By Lutheran pastor and author Walter Wangerin, in Christianity Today, page 66, August 10, 1984. (Notice the date of this article. Wangerin objects to the use of the ‘R’ word, and it is no longer used; but it was commonly used yet in 1984).
Thanne’s sister’s name is Dorothy. Thanne is my wife. That makes Dorothy my sister-in-law.
Four feet six bitty inches stands Dorothy; she’ll grow no more than that. Silent she can be, all the day long; but her silence expresses a multitude of things moral, emotional, judgmental, and kind. She cries easily, though she’s 32 years old; mourns noisily at the prospect of eating vegetables; weeps for her father when he lies in bed sick. He hands and feet are miniature, her tongue thick, her eyes slanted. Her mind lacks the ability to reason, to solve problems in the manner of the rest of the world. So she may be classified, I suppose, abnormal. It’s her chromosomes, you see; she possesses more than most of the race. Dorothy has Down’s Syndrome. She’s ‘retarded.’
Now, that always seemed a curious thing to me: that we should label one who lacks the reasoning capacity in terms of contempt, judging her undeveloped, subhuman, less than we are, piteous, retarded! Yet those who lack more critical capacities– such as to discern right from the wrong and to do the right, such as to love– these people, severely retarded in other ways, we take for granted, labeling them nothing at all. Why do we damn the irrational, while granting the unmoral and the unloving all the rights, choices, and protections of society and law?
But Dorothy has her Ph. D. in loving and caring for her family. I know. I broke my nose against her iron ethics…

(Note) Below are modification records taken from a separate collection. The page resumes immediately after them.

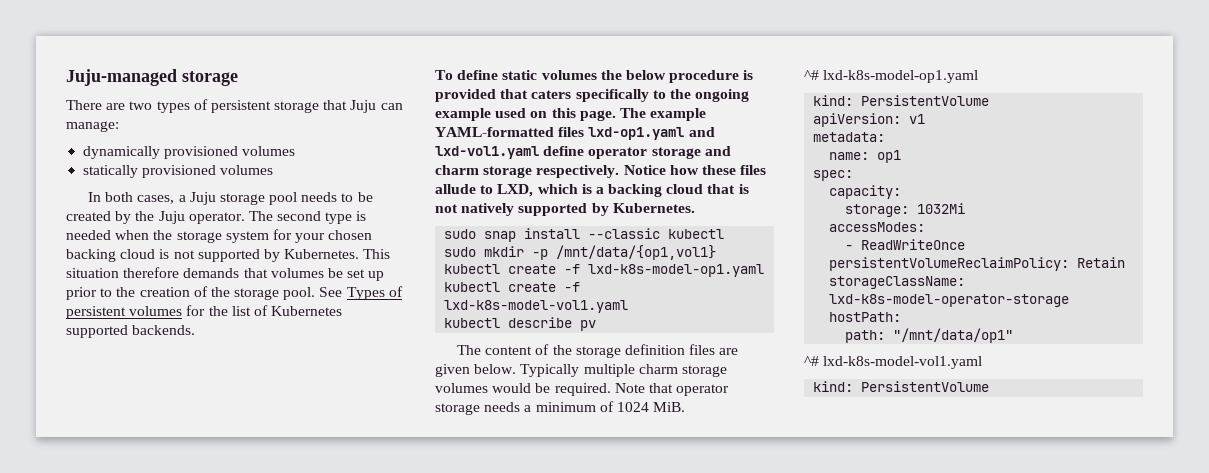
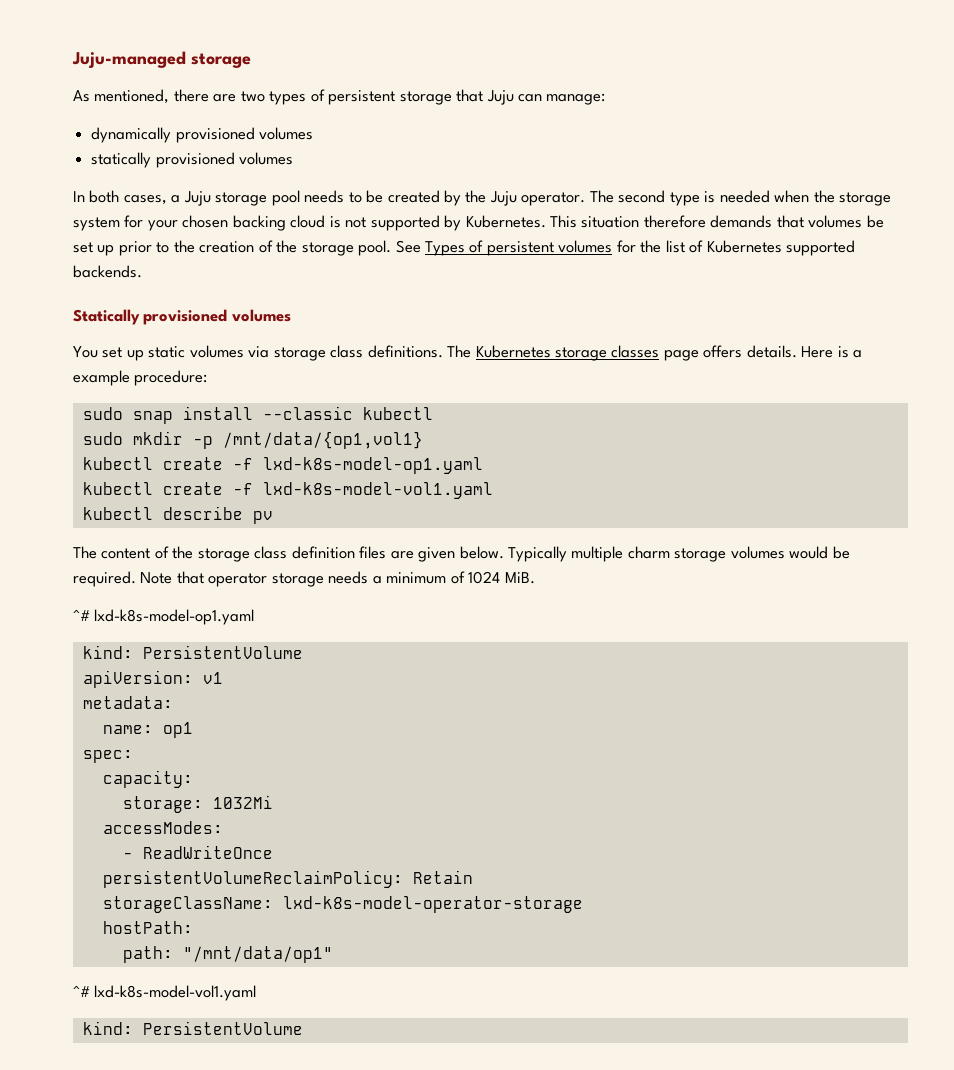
- There are two types of persistent storage that Juju can manage:
+ As mentioned, there are two types of persistent storage that Juju can manage:
- To define static volumes the below procedure is provided that caters specifically to the ongoing example used on this page. The example YAML-formatted files lxd-op1.yaml and lxd-vol1.yaml define operator storage and charm storage respectively. Notice how these files allude to LXD, which is a backing cloud that is not natively supported by Kubernetes.
+ Statically provisioned volumes
+ You set up static volumes via storage class definitions. The Kubernetes storage classes page offers details. Here is a example procedure:
- The content of the storage definition files are given below.
+ The content of the storage class definition files are given below.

I courted Thanne on the farm that reared her. The setting was exquisite for the melting of hearts, since it possessed a screened back porch, which possessed a hanging swing of old wood. A northern Illinois evening is cool. A farmer’s supper is satisfying. An invitation to the farmer’s daughter that she accompany me to the swing is accepted. The swing faces west, and God himself smiled upon the project, spreading heaven with an orange quilt, needling the evening with nighthawks, sweetening the air with the breath of corn. I am smiling. My arm slides toward the farmer’s daughter. My husky whisper begins a well-turned speech; “Thanne–“
–When suddenly the back door shocks the countryside with a bang! Three heavy steps, and Dorothy stands in front of us, hands on her hips, effectively blocking the sunset. Without a word she turns, presents us with her rear, then jams herself down between our knees, the farmer’s daughter and mine. Boom, push, tussle, and boom! Dorothy made a seat for herself and a division between us. And so we sit the rest of the night. There shall be no hanky-panky on her porch (her jaw is firm and her arms are folded). And no talk but what is fit for company (her silent eyes do twinkle distantly). God may have smiled, but Dorothy frowned.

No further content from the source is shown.